A list of PARP1 mutations in cancer can be found in: COSMIC, the Catalogue of Somatic Mutations in Cancer, https://cancer.sanger.ac.uk/cosmic/gene/analysis?ln=PARP1

Parp1^-/- mice are viable, fertile, normal in size and do not display any gross physical or behavioral abnormalities (Tha Jackson Laboratory; www.jax.org/strain/002779).

Lys933Asn and Lys945Asn mutations were found to be significantly correlated with colorectal cancer (CRC) in the Saudi population. Since these mutations were identified to be localized in PARP1 catalytic domain (CD), mutations of these lysine residues were suggested to affect the PARP1 catalytic activity (Alshammari, Shalaby, Alanazi, & Saeed, 2014). In addition, Val762Ala polymorphism in the CD has been reported as the most common variant of PARP1 associated with an increased risk of many tumors (Toss & Laura, 2013).

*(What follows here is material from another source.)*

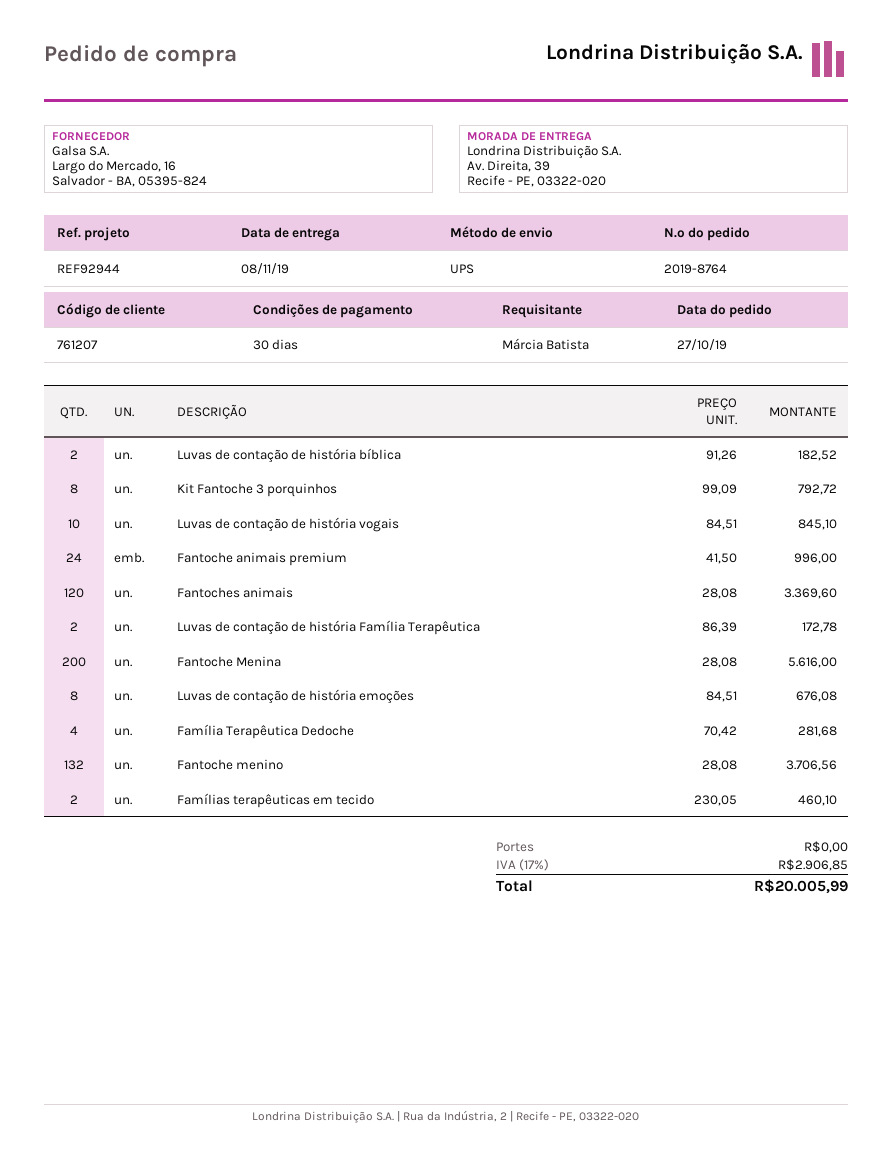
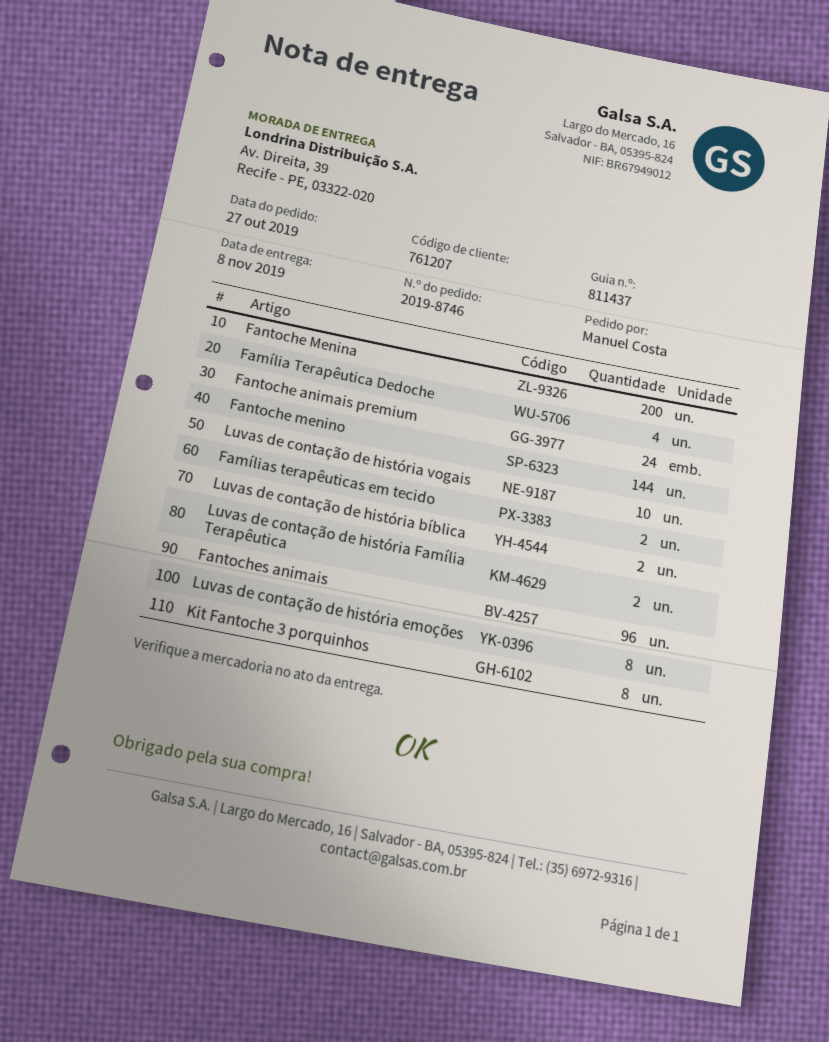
order number: 2019-8764 -> 2019-8746
ordered by: Márcia Batista -> Manuel Costa
Fantoches animais: 120 -> 96
Fantoche menino: 132 -> 144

Using genome-wide and high-density CRISPR-Cas9 tag-mutate-enrich mutagenesis screens, Pettitt et al. identified PARP1 mutant alleles that cause in vitro and in vivo PARP inhibitor resistance. The results reveal that point mutations in the ZnF domains were sufficient for the inhibitor resistance (Pettitt et al., 2018).
Polymorphisms: In addition to mutations, through modulation of PARP1 expression level and enzyme activity, PARP1 gene polymorphisms can affect the outcome and response to therapy of cancer. For example, PARP1 SNP rs1805407, found in perfect linkage disequilibrium with two PARP1 promoter SNPs (rs2077197 and rs6665208), was shown to be associated with higher PARP1 expression (Abecassis et al., 2019). In another study, expression quantitative trait locus (eQTL) analysis in melanocytic cell types revealed that presence of the 1q42.1 melanoma risk allele (rs3219090[G]) is correlated with higher PARP1 levels. Furthermore, a proteomic screen identified that RECQL helicase binds to the insertion allele of PARP1 (indel SNP rs144361550) in melanoma cells and primary human melanocytes (J. Choi et al., 2017). In another study, using a new data integrative approach applied on multi-modal -omics, and clinical data, Abecassis et al. demonstrated that response to chemotherapy is directly linked to the gene expression, four methylation variables and PARP1 SNP rs1805407 in a cohort of metastatic melanoma patients (Abecassis et al., 2019). According to the results of another genotyping study, Val762Ala, Asp81Asp, and Lys352Lys polymorphisms and the haplotype-ACAAC in PARP1 are associated with reduced risk of non-Hodgkin lymphoma in Korean males (Jin et al., 2010). In a case-control study conducted in the Hexi area of China, PARP1 2819G allele was shown to be associated with an increased risk of gastric cancer (He, Liu, Shan, Zhu, & Li, 2012).
In addition, PAR metabolism is also involved in malignancies. For instance, PARylation of proteins in peripheral blood leukocytes was shown to be reduced by more than 50% in head, neck, breast and cervical cancers (Lakadong, Kataki, & Sharan, 2010).